§ What to produce: Look for "font" in each line of the records, and copy the lines that have it.

§ Material for the task:
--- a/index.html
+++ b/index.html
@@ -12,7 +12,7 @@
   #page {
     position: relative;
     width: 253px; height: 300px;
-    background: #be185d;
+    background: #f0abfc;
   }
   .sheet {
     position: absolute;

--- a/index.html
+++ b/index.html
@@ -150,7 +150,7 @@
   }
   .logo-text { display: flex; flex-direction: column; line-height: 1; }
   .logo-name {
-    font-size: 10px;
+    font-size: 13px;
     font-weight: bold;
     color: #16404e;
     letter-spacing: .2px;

§ Response to the exercise:
-    font-size: 10px;
+    font-size: 13px;
     font-weight: bold;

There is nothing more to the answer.